_TASK REQUIREMENTS_. When you reach the line that contains "[224,862,280,878] Usefull ->" in the data below, start reproducing lines exactly, and stop after the line that contains "[622,267,699,287] accidently ->".

_EXTRACTED RECORDS_.
= Beginning of Section =

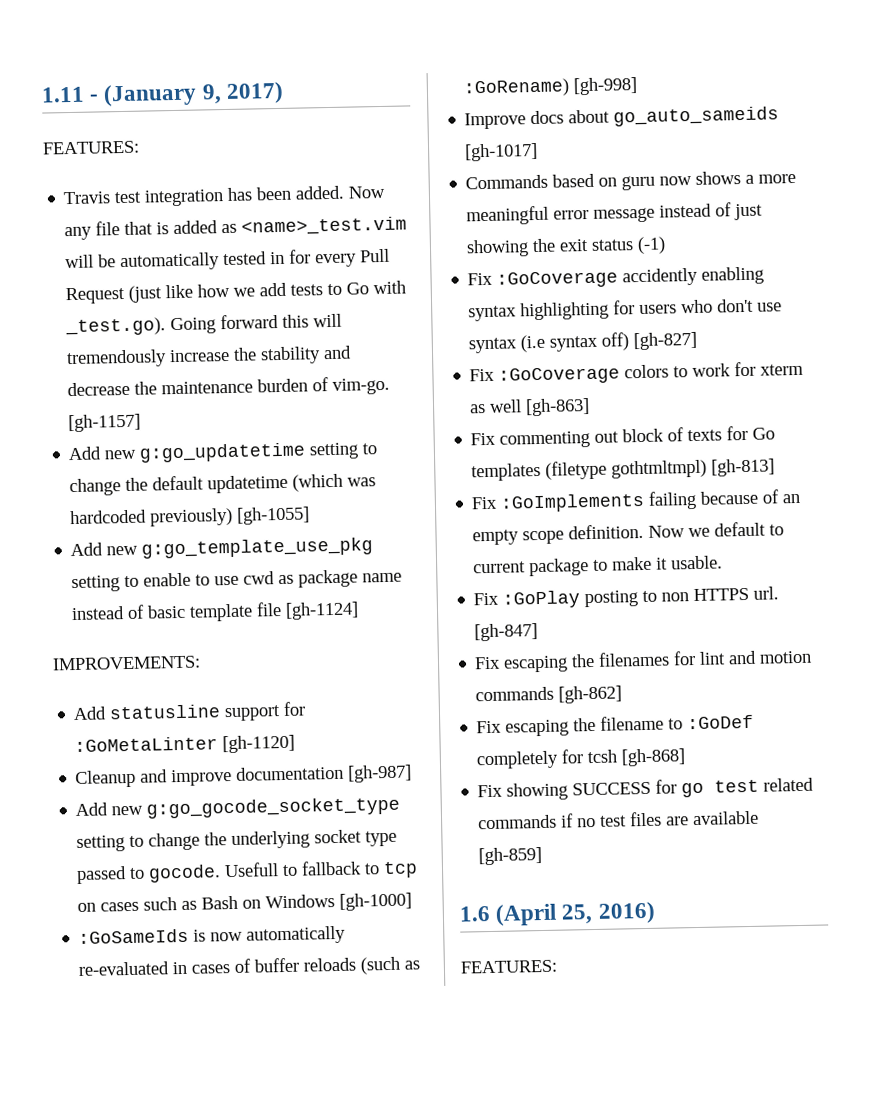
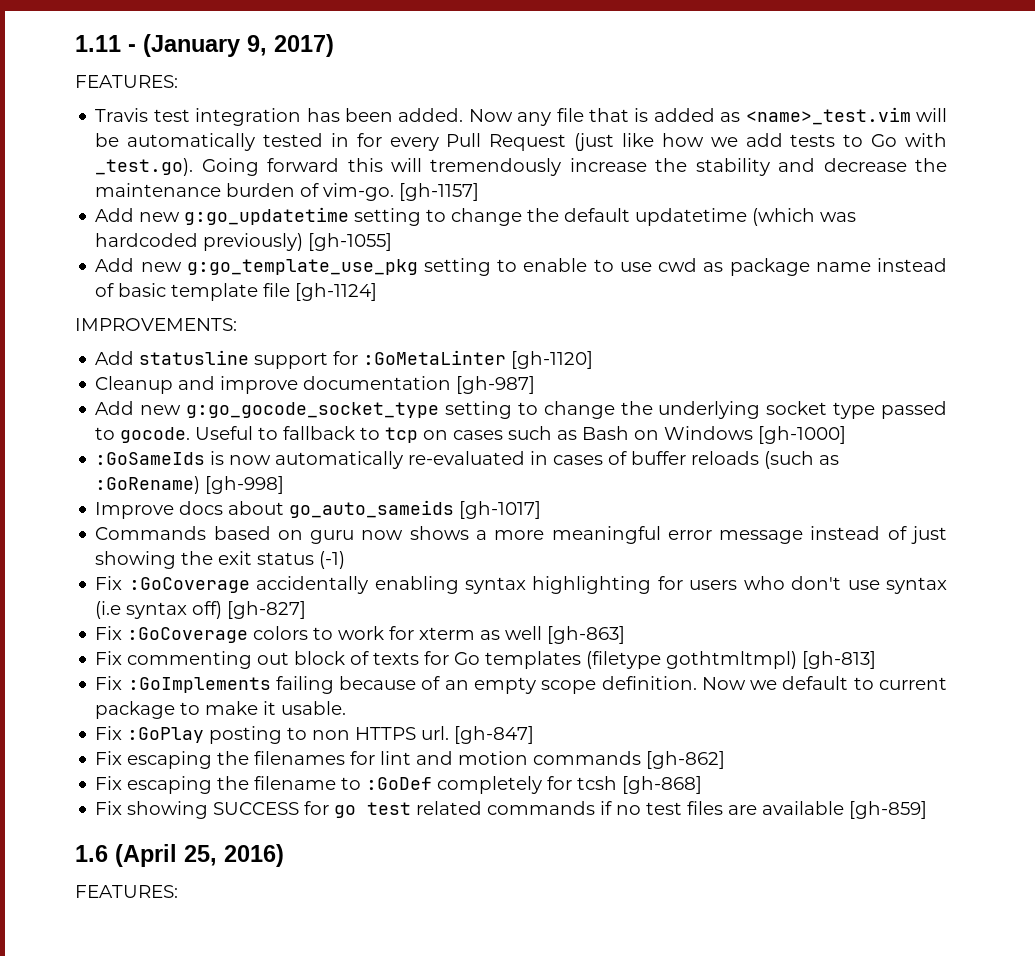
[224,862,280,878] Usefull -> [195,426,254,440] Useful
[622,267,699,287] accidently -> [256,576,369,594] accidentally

= End of Section =
= Beginning of Section =

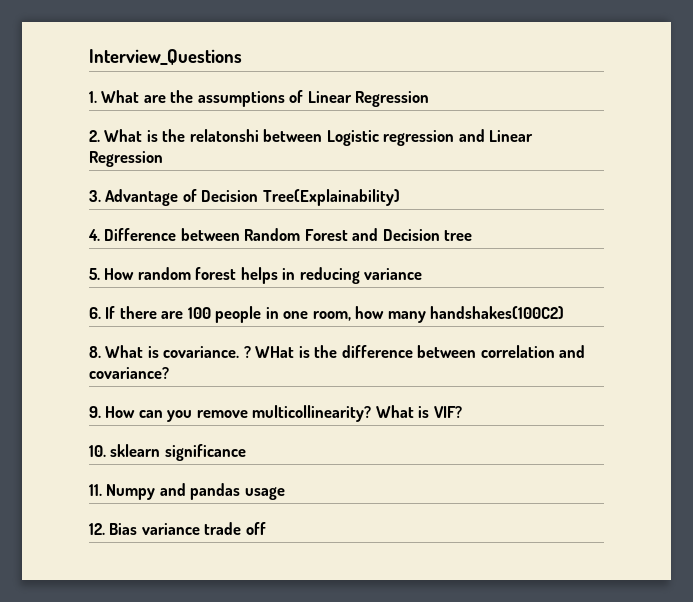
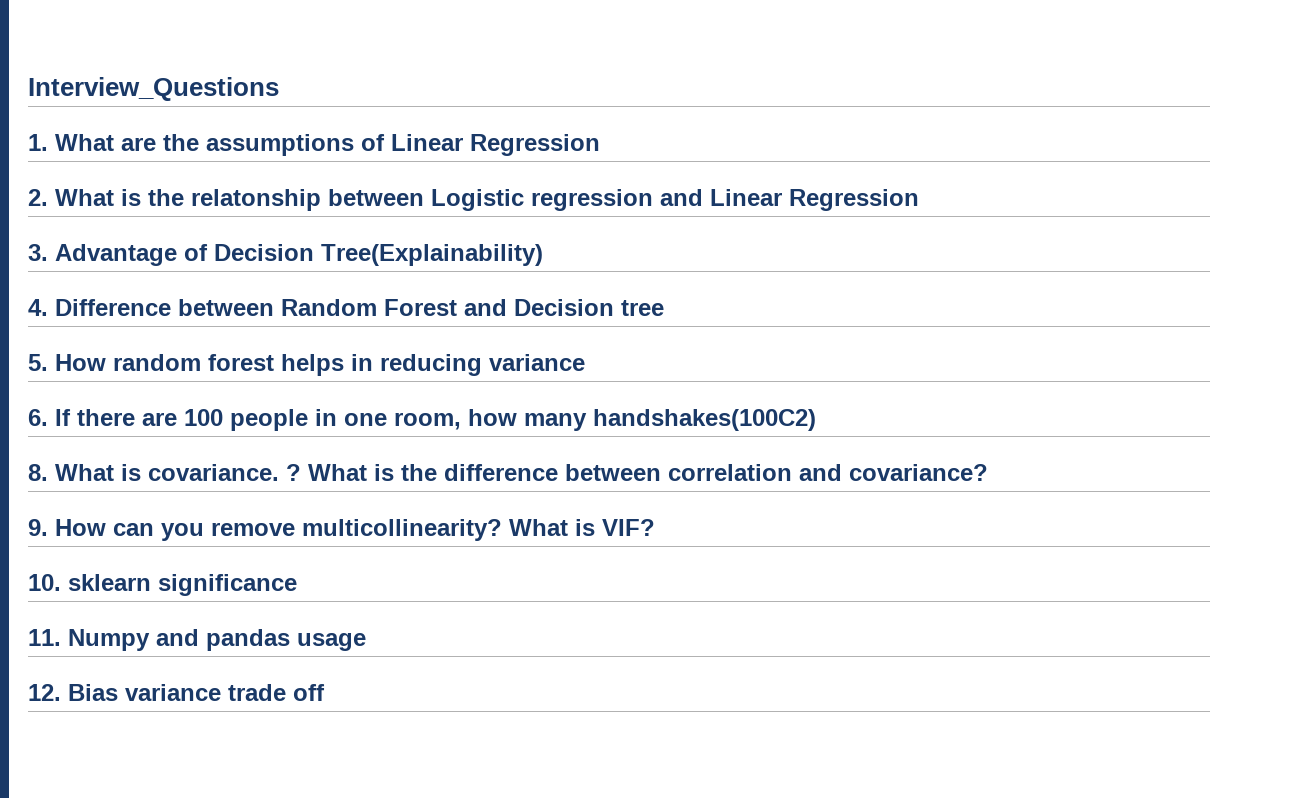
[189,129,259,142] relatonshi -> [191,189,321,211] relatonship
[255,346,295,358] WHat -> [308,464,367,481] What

= End of Section =
= Beginning of Section =

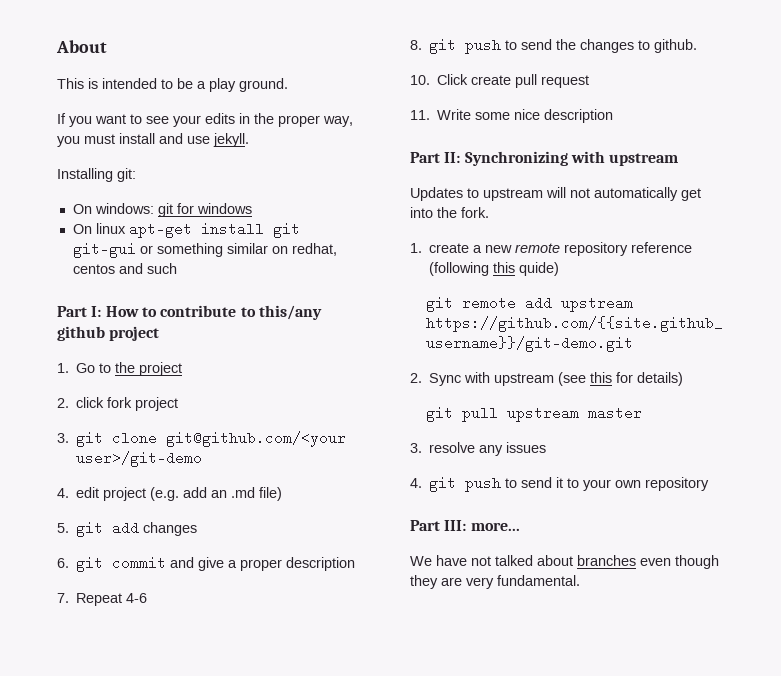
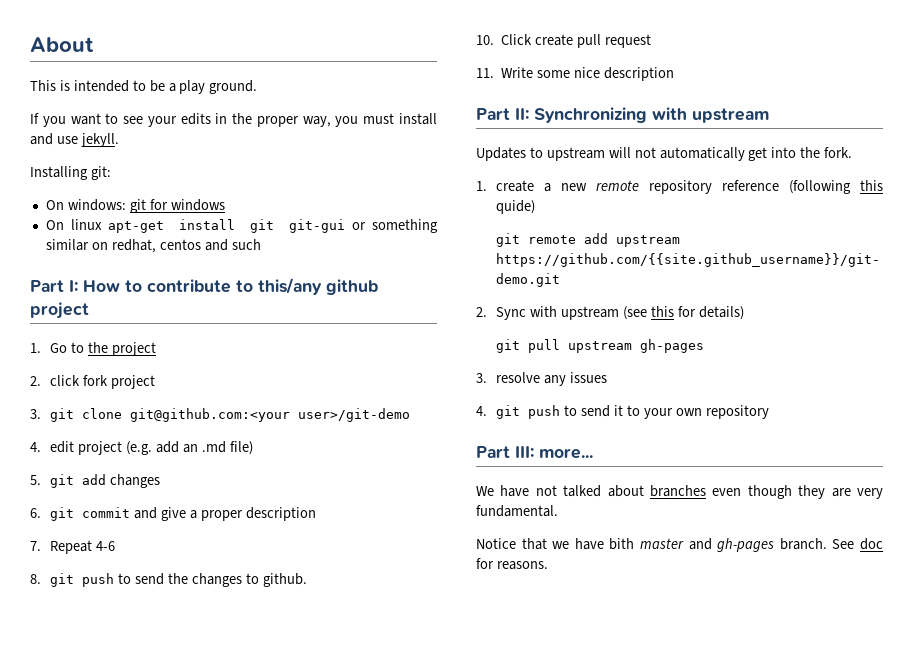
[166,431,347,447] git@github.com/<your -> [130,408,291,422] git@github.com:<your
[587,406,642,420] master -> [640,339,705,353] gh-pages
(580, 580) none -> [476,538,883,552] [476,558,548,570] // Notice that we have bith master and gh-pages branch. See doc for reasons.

= End of Section =

_EXERCISE OUTPUT_.
[224,862,280,878] Usefull -> [195,426,254,440] Useful
[622,267,699,287] accidently -> [256,576,369,594] accidentally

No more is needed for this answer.